En 2014, Reporters sans frontières (RSF) a recensé 69 journalistes assassinés et 179 enlevés. Dans le monde, des journalistes sont ainsi piétinés pour des raisons politiques, économiques ou religieuses par des prédateurs qui honnissent la liberté de la presse, car elle révèle leurs abus.

Sous d’autres cieux, les journalistes d’une émission comme Enquête de Radio-Canada seraient terriblement en danger. Pour le comprendre, il faut avoir vécu dans ces pays où il n’y a de vérité que celle du régime en place avec des médias à sa botte.
Oui, au Québec, nous sommes bien loin de ces contrées, car il est impensable que quiconque attente à la vie ou la liberté d’un journaliste ou qu’un patron de presse s’immisce facilement dans le travail de ses salles de rédaction.

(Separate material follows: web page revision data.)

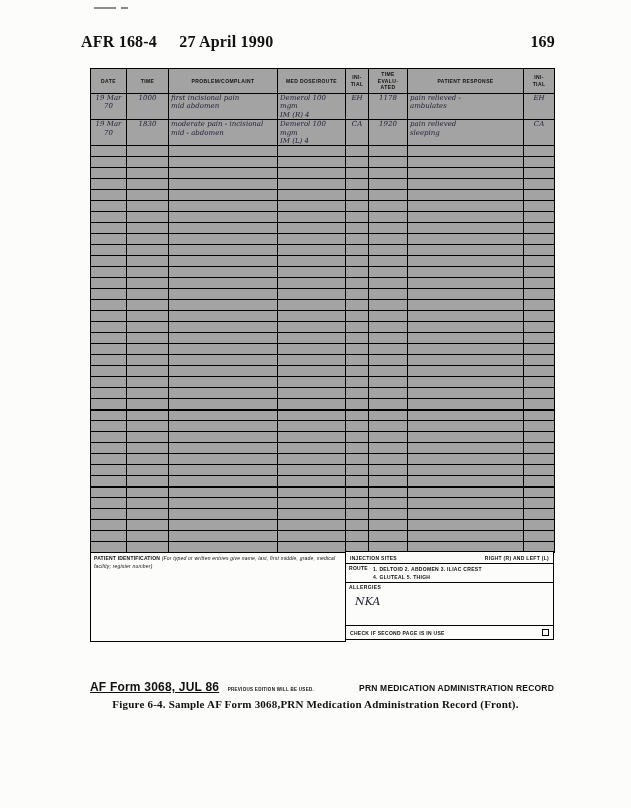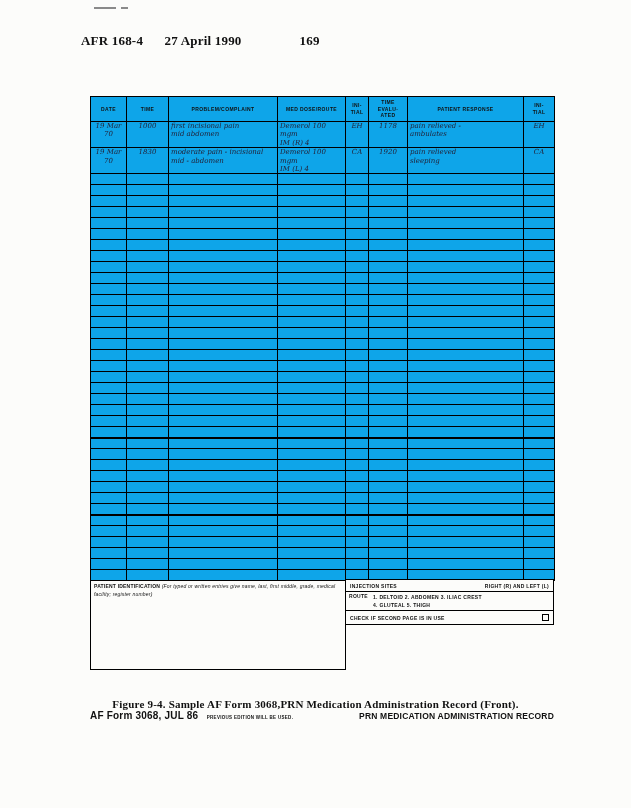--- a/index.html
+++ b/index.html
@@ -15,8 +15,8 @@
 
   .doc-header {
     position:absolute; top:33px; left:81px; right:76px;
-    display:flex; align-items:baseline;
-    font-family:"Liberation Serif", serif; font-weight:bold; font-size:13px;
+    display:flex; justify-content:space-between; align-items:baseline;
+    font-family:"Liberation Serif", serif; font-weight:bold; font-size:16px;
     letter-spacing:0.2px;
     gap:40px;
   }

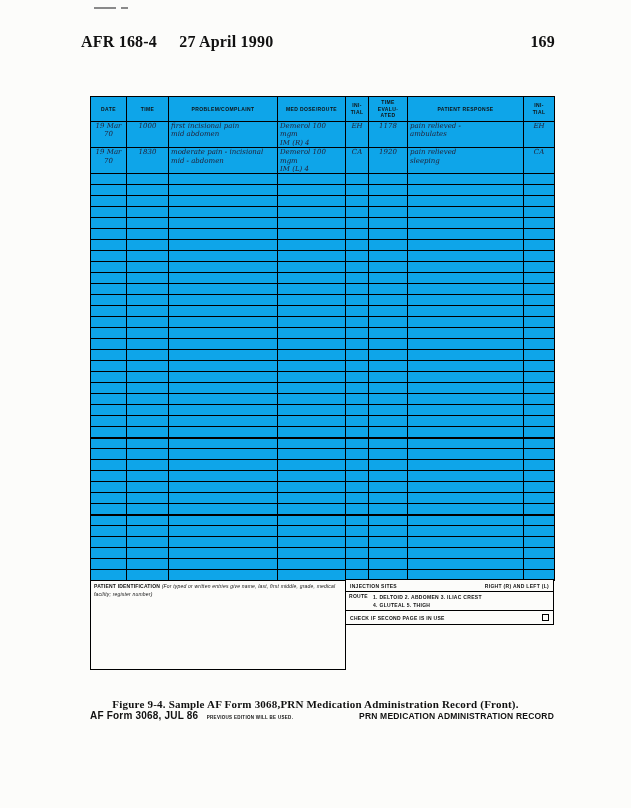--- a/index.html
+++ b/index.html
@@ -24,7 +24,7 @@
 
   .form-wrap { position:absolute; left:90px; top:68px; width:466px; }
 
-  table { border-collapse:collapse; width:464px; table-layout:fixed; background:#0ea5e9;margin-top:28px; }
+  table { border-collapse:collapse; width:464px; table-layout:fixed; background:#a3a3a3; }
   th, td { border:1px solid #000; padding:0 2px; overflow:hidden; }
   thead th {
     font-size:5px; font-weight:bold; text-align:center; vertical-align:middle;

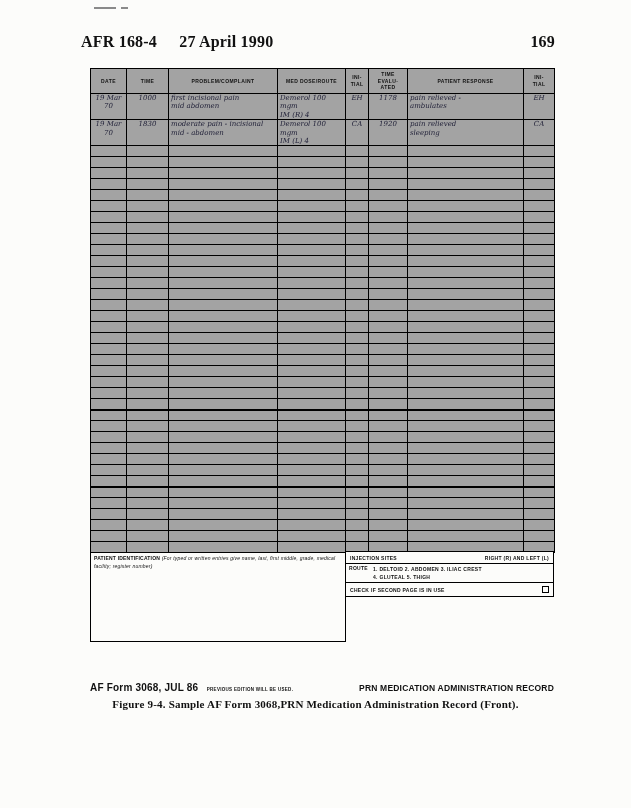--- a/index.html
+++ b/index.html
@@ -545,6 +545,10 @@
           <span class="route-lines">1. DELTOID   2. ABDOMEN   3. ILIAC CREST
 4. GLUTEAL   5. THIGH</span>
         </div>
+        <div class="allergies-box">
+          <div class="allergies-label">ALLERGIES</div>
+          <div class="allergies-value hw">NKA</div>
+        </div>
         <div class="check-row">
           <span>CHECK IF SECOND PAGE IS IN USE</span>
           <span class="checkbox"></span>

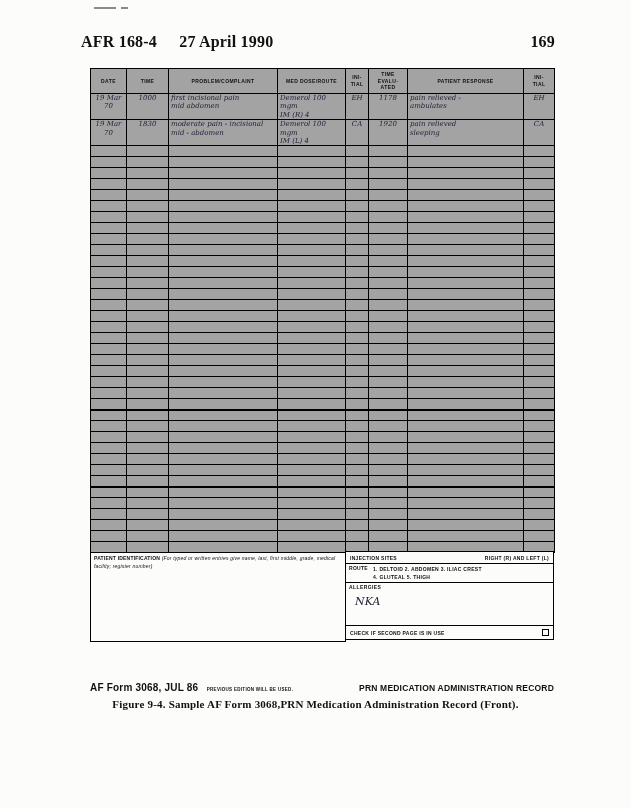--- a/index.html
+++ b/index.html
@@ -75,7 +75,7 @@
     width:464px; margin-top:4px; display:flex; justify-content:space-between;
     align-items:baseline;
   }
-  .form-number { font-size:10px; font-weight:bold; letter-spacing:0.2px; }
+  .form-number { font-size:12px; font-weight:bold; letter-spacing:0.2px;text-decoration:underline; }
   .previous-edition { font-size:4.5px; font-weight:bold; margin-left:4px; letter-spacing:0.3px; }
   .form-title { font-size:8.5px; font-weight:bold; letter-spacing:0.2px;margin-top:37px; }
 

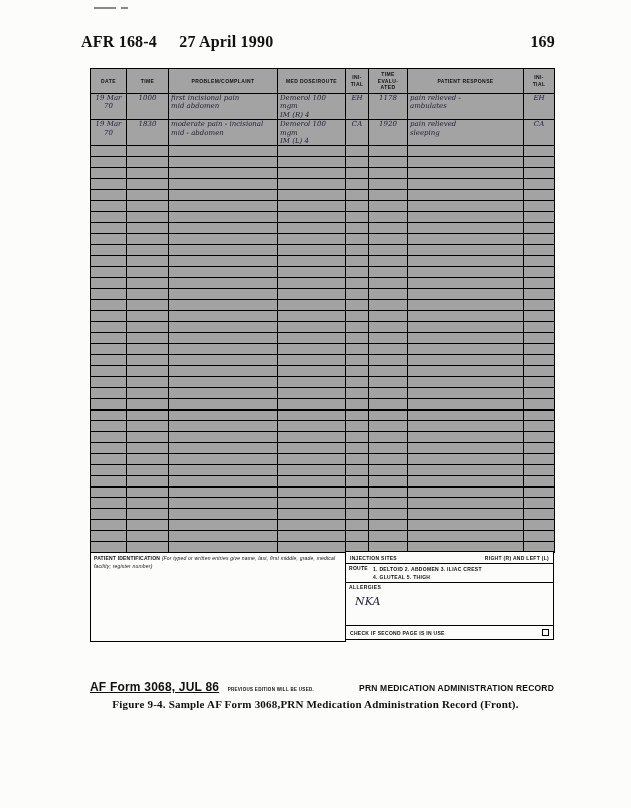--- a/index.html
+++ b/index.html
@@ -566,7 +566,7 @@
 
   </div>
 
-  <div class="figure-caption">Figure 9-4.  Sample AF Form 3068,PRN Medication Administration Record (Front).</div>
+  <div class="figure-caption">Figure 6-4.  Sample AF Form 3068,PRN Medication Administration Record (Front).</div>
 
 </div>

Cela dit, nous ne sommes pas un paradis de la liberté de la presse. Les pays qui se réclament de l’État de droit ne donnent pas l’exemple, affirme RSF, car la liberté de l’information cède trop souvent devant l’utilisation abusive de la sécurité nationale, par exemple. Justement, selon le classement mondial de la liberté de la presse de RSF, le Canada occupe le 18e rang, juste derrière la Jamaïque!

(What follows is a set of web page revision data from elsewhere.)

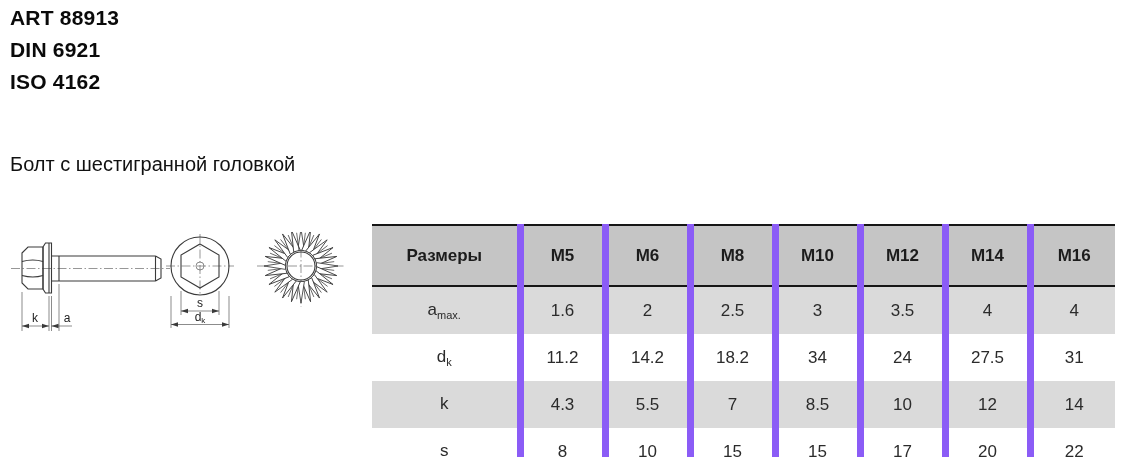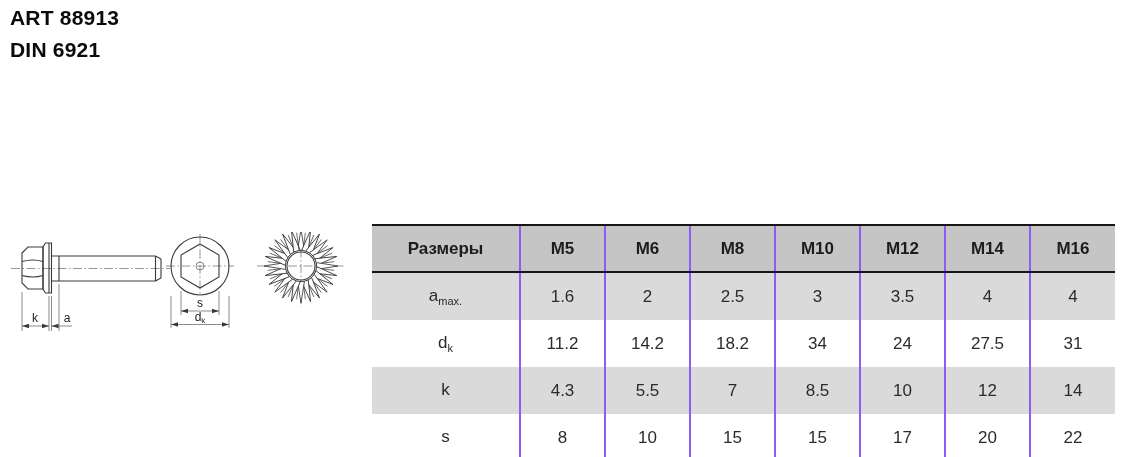--- a/index.html
+++ b/index.html
@@ -100,6 +100,7 @@
   <div class="standards">
     <div class="std-line">ART 88913</div>
     <div class="std-line">DIN 6921</div>
+    <div class="std-line">ISO 4162</div>
   </div>
 
   <div class="description">

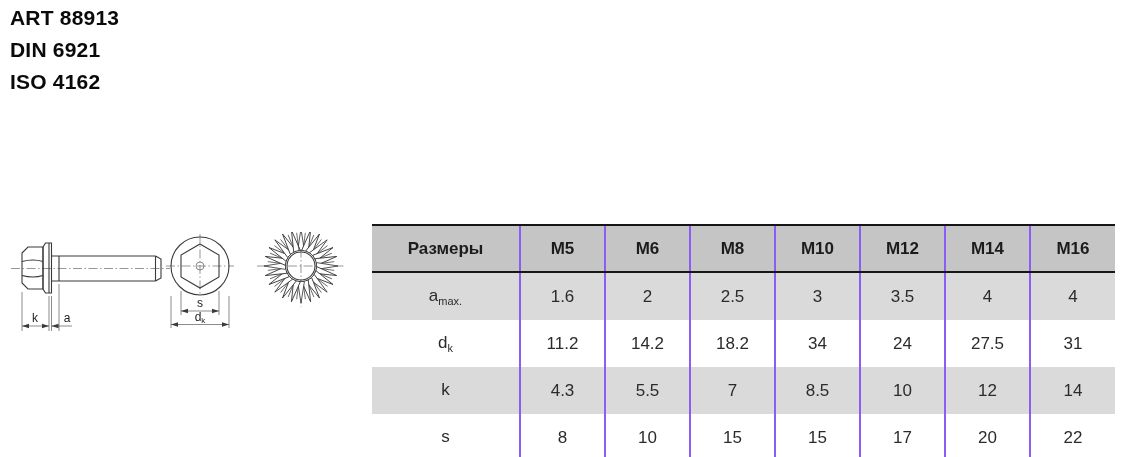--- a/index.html
+++ b/index.html
@@ -104,6 +104,7 @@
   </div>
 
   <div class="description">
+    <div>Болт с шестигранной головкой</div>
   </div>
 
   <div class="drawing-wrap">

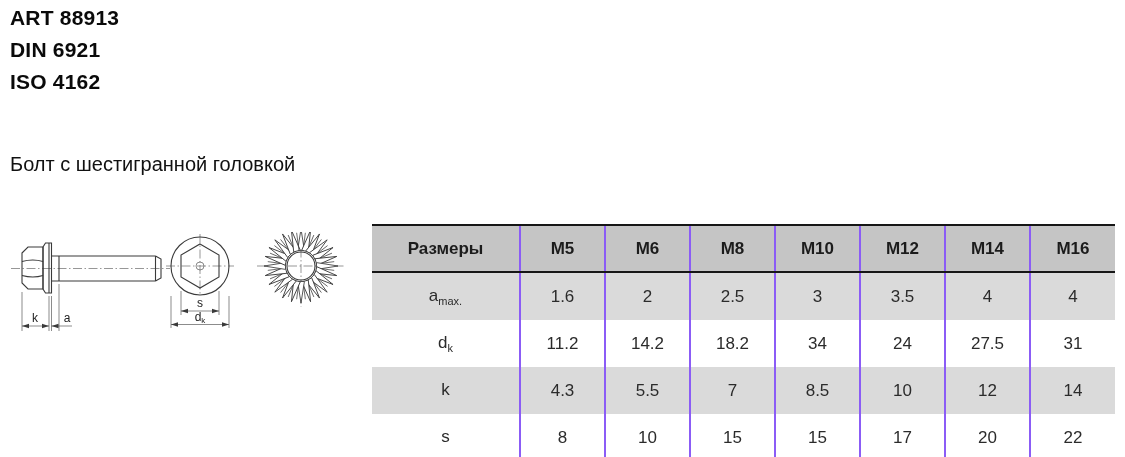--- a/index.html
+++ b/index.html
@@ -75,7 +75,7 @@
     font-weight: 700;
     color: #1c1c1c;
     text-align: center;
-    padding: 9px;
+    padding: 16px;
   }
   table.dims td {
     height: 39px;

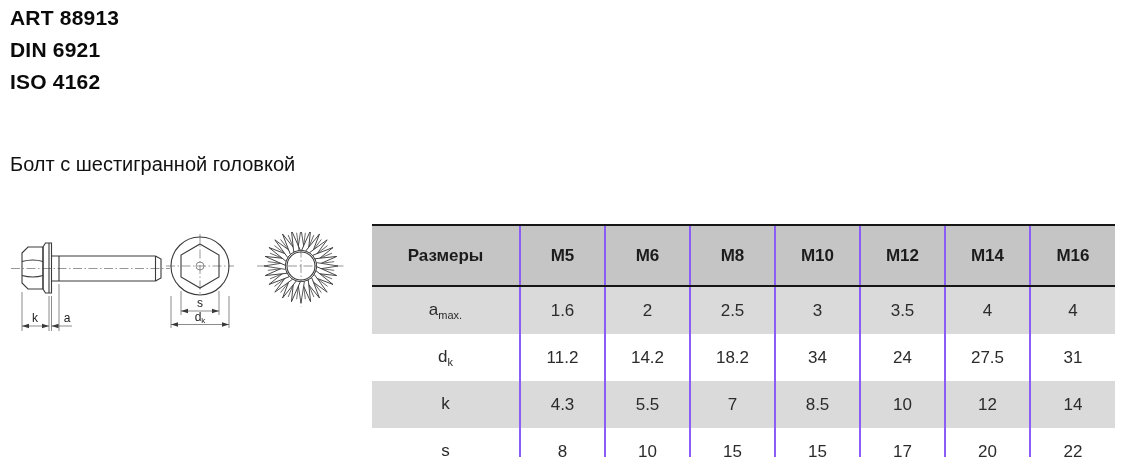--- a/index.html
+++ b/index.html
@@ -89,7 +89,7 @@
   }
   table.dims tr.shade td { background: #dadada; }
   table.dims th + th,
-  table.dims td + td { border-left: 2px solid #8b5cf6; }
+  table.dims td + td { border-left: 7px solid #8b5cf6; }
   table.dims sub { font-size: 11px; }
 </style>
 </head>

Demandez aux journalistes québécois qui veulent se prévaloir légalement de leur droit d’accès à l’information et vous allez être étonné de leur pessimisme. Pire, ici, des journalistes sont victimes d’intimidation, surtout dans le milieu municipal.

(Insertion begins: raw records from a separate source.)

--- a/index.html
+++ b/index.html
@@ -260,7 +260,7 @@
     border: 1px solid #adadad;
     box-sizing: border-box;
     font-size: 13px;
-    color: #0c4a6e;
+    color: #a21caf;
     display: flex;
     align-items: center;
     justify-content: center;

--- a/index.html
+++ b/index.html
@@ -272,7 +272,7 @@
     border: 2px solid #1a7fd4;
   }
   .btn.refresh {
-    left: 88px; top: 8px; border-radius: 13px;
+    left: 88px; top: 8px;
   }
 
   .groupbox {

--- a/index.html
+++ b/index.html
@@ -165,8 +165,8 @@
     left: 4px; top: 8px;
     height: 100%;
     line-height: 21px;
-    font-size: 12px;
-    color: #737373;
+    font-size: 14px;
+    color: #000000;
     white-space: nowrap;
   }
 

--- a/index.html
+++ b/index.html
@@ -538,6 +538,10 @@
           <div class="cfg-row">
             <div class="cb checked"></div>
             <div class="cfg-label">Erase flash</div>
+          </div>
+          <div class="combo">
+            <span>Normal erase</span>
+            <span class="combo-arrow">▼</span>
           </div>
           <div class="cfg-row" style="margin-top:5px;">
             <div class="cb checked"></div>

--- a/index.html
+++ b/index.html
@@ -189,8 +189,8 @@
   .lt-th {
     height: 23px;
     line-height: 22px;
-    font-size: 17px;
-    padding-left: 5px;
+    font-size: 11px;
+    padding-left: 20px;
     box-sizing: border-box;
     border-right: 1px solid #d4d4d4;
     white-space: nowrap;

Demandez à n’importe quel rédacteur en chef d’un journal, d’un site web, d’une émission radio ou de télévision s’il se sent libre, et vous allez être confondus d’apprendre combien d’entre eux s’autocensurent ou redoutent d’offenser leurs annonceurs, et donc leurs patrons.

Ici, en 2015, il y a toujours des enjeux monétaires ou politiques, des lignes rouges ou des sujets tabous qui encouragent la prolifération des non-vérités et de l’information spectacle. Ce qui paie, ce n’est pas la réalité des choses, mais leur perception. Dans la foulée, étaler des faits et des chiffres n’intéresse presque personne. À ce rythme, le sensationnel va finir par avoir la peau de la rigueur!

Avec le temps, à cause de fantasmes identitaires ou idéologiques, au lieu d’être une arme magnifique contre les abus de tous les pouvoirs, la liberté de la presse se mue graduellement en une force de frappe propagandiste pour offenser volontairement les plus affligés de nos sociétés, notamment les pauvres et les minorités ethniques ou religieuses. Jusqu’à quand?